Babies are fearless when it comes to heights. That woozy, faint feeling only starts kicking in around month nine, when babies begin to recoil from the edge of a steep staircase or the drop-off of a changing table. Researchers writing in the journal Psychological Science wondered what changed, and they suspected it was the experience of moving around. ScienceDaily:
The researchers randomly assigned some babies to receive training in using a powered baby go-cart, providing them with locomotor experience, while other babies received no such training. Critically, none of the babies had begun to crawl.

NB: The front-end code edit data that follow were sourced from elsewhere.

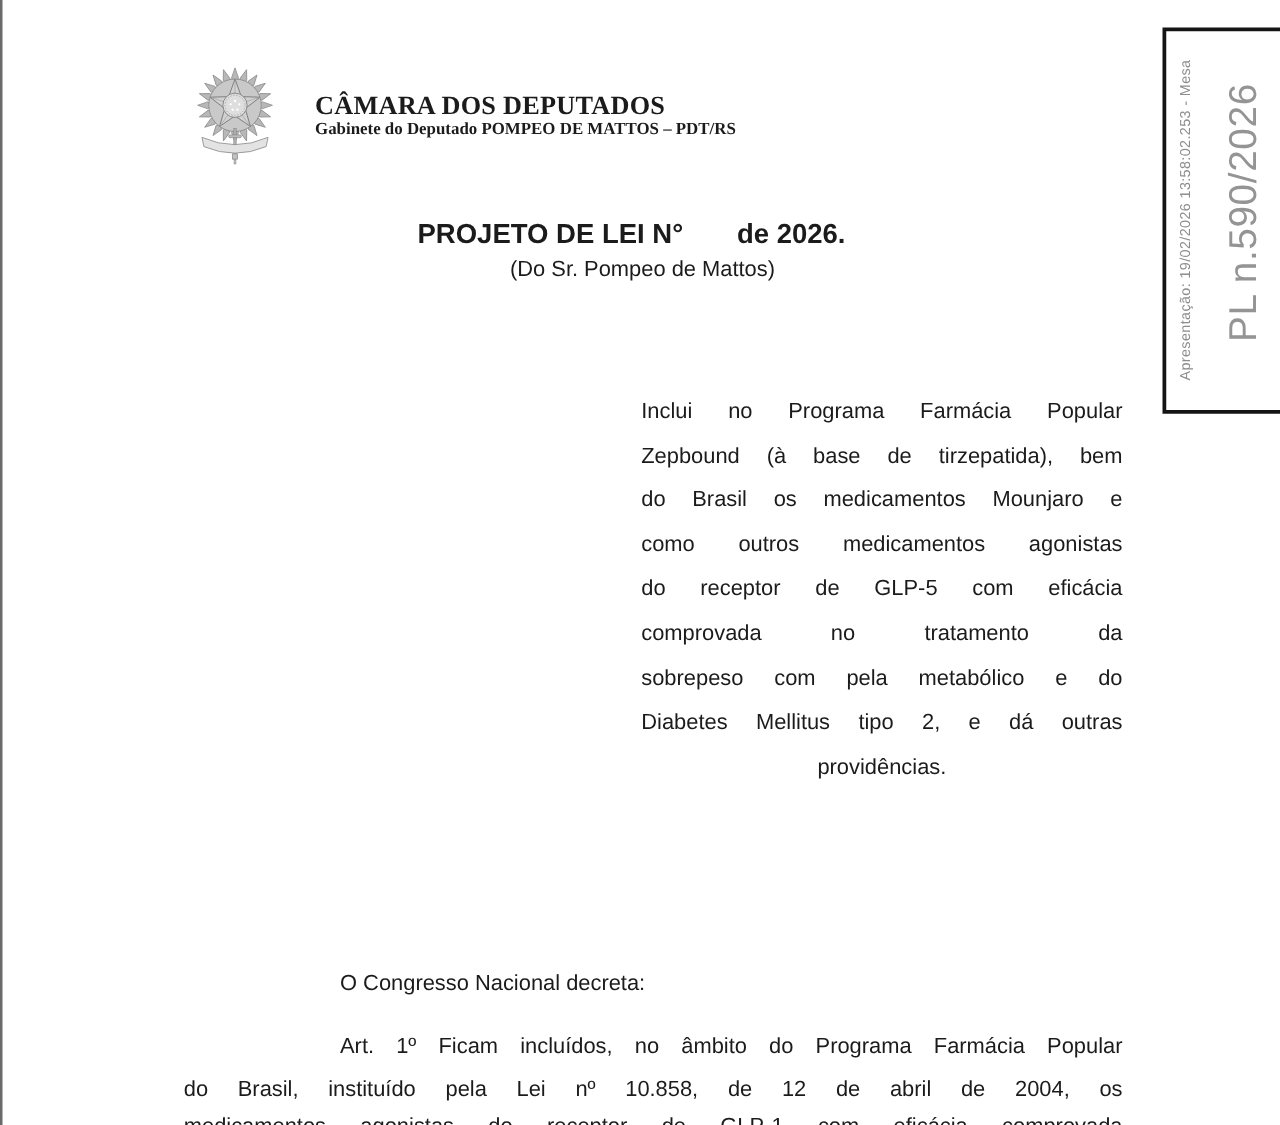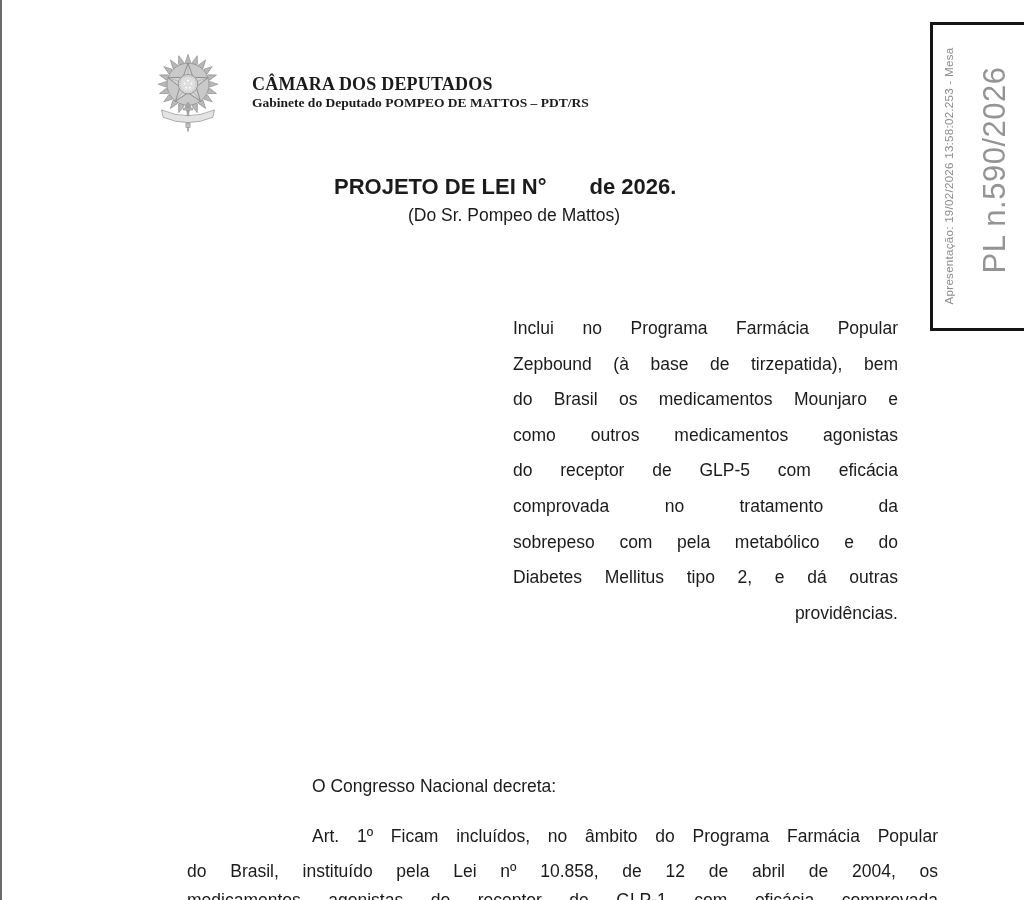--- a/index.html
+++ b/index.html
@@ -5,40 +5,40 @@
   html,body{margin:0;padding:0;background:#ffffff;}
   body{width:1024px;height:900px;overflow:hidden;position:relative;
        font-family:"Liberation Sans","DejaVu Sans",sans-serif;color:#1b1b1b;}
   .page{position:absolute;left:0;top:0;width:1024px;height:900px;background:#fff;
         border-left:2px solid #6b6b6b;overflow:hidden;}
 
   
   .emblem{position:absolute;left:147px;top:50px;width:78px;height:84px;}
   .org-name{position:absolute;left:250px;top:73px;
             font-family:"Liberation Serif","DejaVu Serif",serif;
-            font-weight:bold;font-size:18px;line-height:22px;letter-spacing:.2px;}
+            font-weight:bold;font-size:21px;line-height:22px;letter-spacing:.2px;}
   .office-name{position:absolute;left:250px;top:95px;
             font-family:"Liberation Serif","DejaVu Serif",serif;
             font-weight:bold;font-size:13.5px;line-height:16px;}
 
   
   .doc-title{position:absolute;left:332px;top:175px;white-space:nowrap;
              font-weight:bold;font-size:22px;line-height:24px;}
   .doc-title .gap{display:inline-block;width:43px;}
   .doc-author{position:absolute;left:0;top:205px;width:1024px;text-align:center;
               font-size:17.5px;line-height:21px;}
 
   
   .ementa{position:absolute;left:511px;top:311px;width:385px;
           font-size:17.5px;line-height:35.6px;}
   .jline{text-align:justify;text-align-last:justify;}
-  .jlast{text-align:right;}
+  .jlast{text-align:center;}
 
   
-  .bline{position:absolute;left:145px;width:751px;font-size:17.5px;line-height:21px;margin-left:40px;}
+  .bline{position:absolute;left:145px;width:751px;font-size:17.5px;line-height:21px;}
   .indent{padding-left:125px;box-sizing:border-box;}
   .decree{top:776px;}
   .art1-l1{top:826px;}
   .art1-l2{top:861px;}
   .art1-l3{top:890px;}
 
   
   .stamp-box{position:absolute;left:928px;top:22px;width:134px;height:309px;
              border:3px solid #151515;box-sizing:border-box;background:#fff;}
   .stamp-small{position:absolute;left:947px;top:176px;white-space:nowrap;

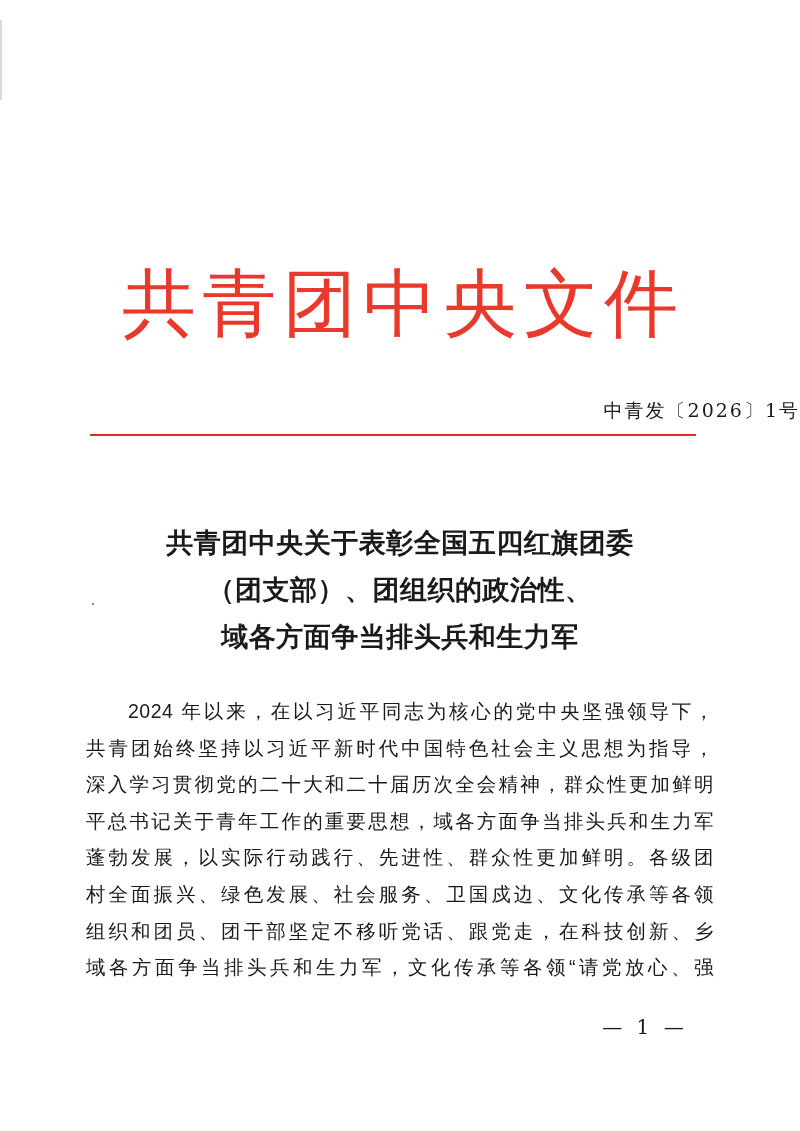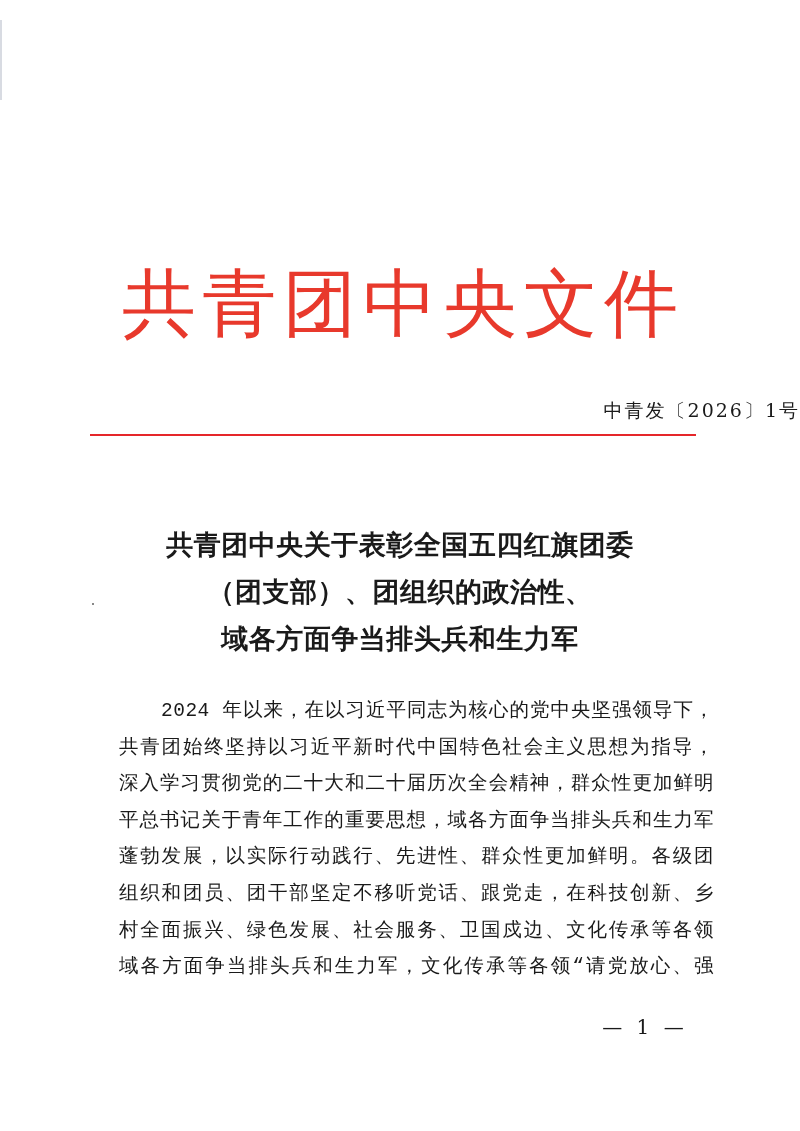--- a/index.html
+++ b/index.html
@@ -67,44 +67,43 @@
       background: #e5262a;
     }
     .title {
       position: absolute;
       left: 0;
       width: 800px;
       top: 522px;
       text-align: center;
     }
     .title div {
-      font-family: Liberation Serif, serif;
+      font-family: Liberation Mono, monospace;
       font-weight: bold;
       font-size: 27px;
       line-height: 47px;
       color: #1a1a1a;
       letter-spacing: 0.5px;
     }
     .body-text {
       position: absolute;
       left: 86px;
       top: 693px;
       width: 628px;
     }
     .body-text .line {
-      font-family: Liberation Mono, monospace;
+      font-family: Liberation Sans, sans-serif;
       font-size: 19.5px;
       line-height: 36.6px;
       height: 36.6px;
       color: #1a1a1a;
       white-space: nowrap;
       text-align: justify;
       text-align-last: justify;
       letter-spacing: 0.5px;
-      margin-left: 33px;
     }
     .body-text .line.indent {
       padding-left: 42px;
     }
     .page-number {
       position: absolute;
       left: 600px;
       top: 1015px;
       width: 90px;
       text-align: center;
@@ -148,19 +147,19 @@
   </div>
 
   <div class="speck"></div>
 
   <div class="body-text">
     <div class="line indent">2024 年以来，在以习近平同志为核心的党中央坚强领导下，</div>
     <div class="line">共青团始终坚持以习近平新时代中国特色社会主义思想为指导，</div>
     <div class="line">深入学习贯彻党的二十大和二十届历次全会精神，群众性更加鲜明</div>
     <div class="line">平总书记关于青年工作的重要思想，域各方面争当排头兵和生力军</div>
     <div class="line">蓬勃发展，以实际行动践行、先进性、群众性更加鲜明。各级团</div>
+    <div class="line">村全面振兴、绿色发展、社会服务、卫国戍边、文化传承等各领</div>
     <div class="line">组织和团员、团干部坚定不移听党话、跟党走，在科技创新、乡</div>
-    <div class="line">村全面振兴、绿色发展、社会服务、卫国戍边、文化传承等各领</div>
     <div class="line">域各方面争当排头兵和生力军，文化传承等各领“请党放心、强</div>
   </div>
 
   <div class="page-number">— 1 —</div>
 </div>
 
 </body></html>

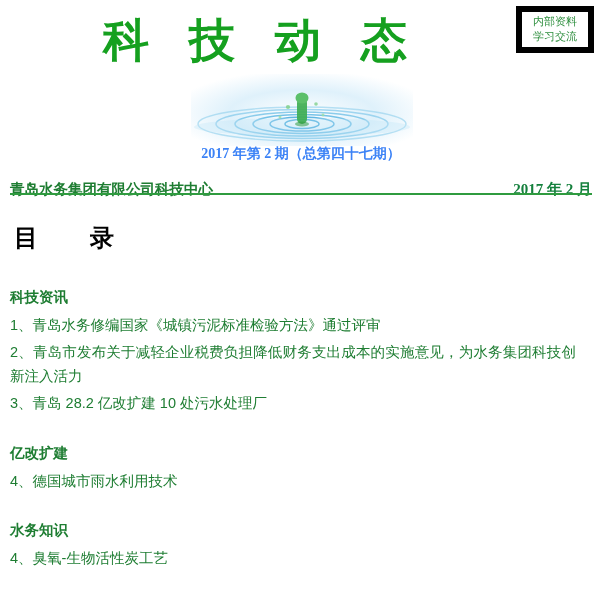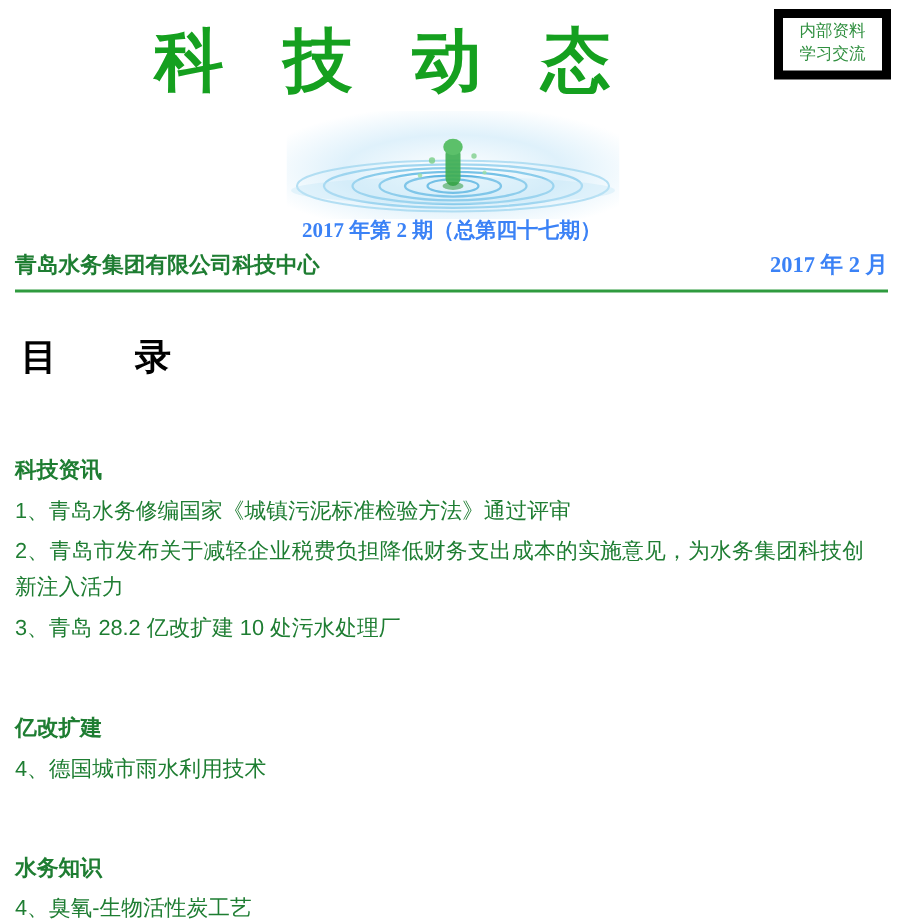--- a/index.html
+++ b/index.html
@@ -81,38 +81,38 @@
     text-align: center;
     font-family: "Liberation Serif", "DejaVu Serif", serif;
     font-weight: bold;
     font-size: 14px;
     color: #3b82f6;
   }
 
   
   .publisher-row {
     position: absolute;
-    top: 167px;
+    top: 180px;
     left: 10px;
     right: 10px;
     display: flex;
     justify-content: space-between;
     align-items: baseline;
   }
   .publisher-name {
     font-family: "Liberation Sans", "DejaVu Sans", sans-serif;
     font-weight: bold;
     font-size: 14.5px;
     color: #1e7d32;
   }
   .publisher-date {
     font-family: "Liberation Serif", "DejaVu Serif", serif;
     font-weight: bold;
     font-size: 15px;
-    color: #3b82f6;
+    color: #15803d;
   }
 
   
   .divider {
     position: absolute;
     top: 193px;
     left: 10px;
     width: 582px;
     height: 2px;
     background: #2f9b3f;
@@ -135,21 +135,20 @@
 
   
   .toc-body {
     position: absolute;
     top: 288px;
     left: 10px;
     width: 566px;
   }
   .toc-section {
     margin-bottom: 14px;
-    margin-top: 16px;
   }
   .section-title {
     font-family: "Liberation Sans", "DejaVu Sans", sans-serif;
     font-weight: bold;
     font-size: 14.5px;
     color: #1e7d32;
     margin-bottom: 7px;
   }
   .toc-item {
     font-family: "Liberation Sans", "DejaVu Sans", sans-serif;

The data revealed that infants who used the baby go-cart showed tell-tale increases in heart rate when confronted with the virtual drop-off, indicating that they were fearful; infants in the control condition did not show such increases.
So what’s going on in those go-cart riding babies that makes their hearts go all aflutter? The researchers think it’s a sudden lack of visual cues. The New Scientist writes:
This suggests that the act of propelling yourself around in space teaches the brain to become aware of information in the peripheral visual field and use it to correct balance, says Campos.
In other words, the world is steady and predictable, but once babies start moving around, they find that, sometimes, due to a drop, the visual world is no longer there. It’s disorienting and scary. The information they need to move confidently around the world just isn’t available.
The New Scientist puts this finding into terms non-babies can relate to:
The finding might also explain why a passenger looking out of a plane window experiences no vertigo, while the same person in a transparent “bubble cockpit” helicopter can be reduced to a gibbering mess. When you look out of a plane window the information in your peripheral vision is relatively fixed, whereas in a bubble cockpit there is far more happening.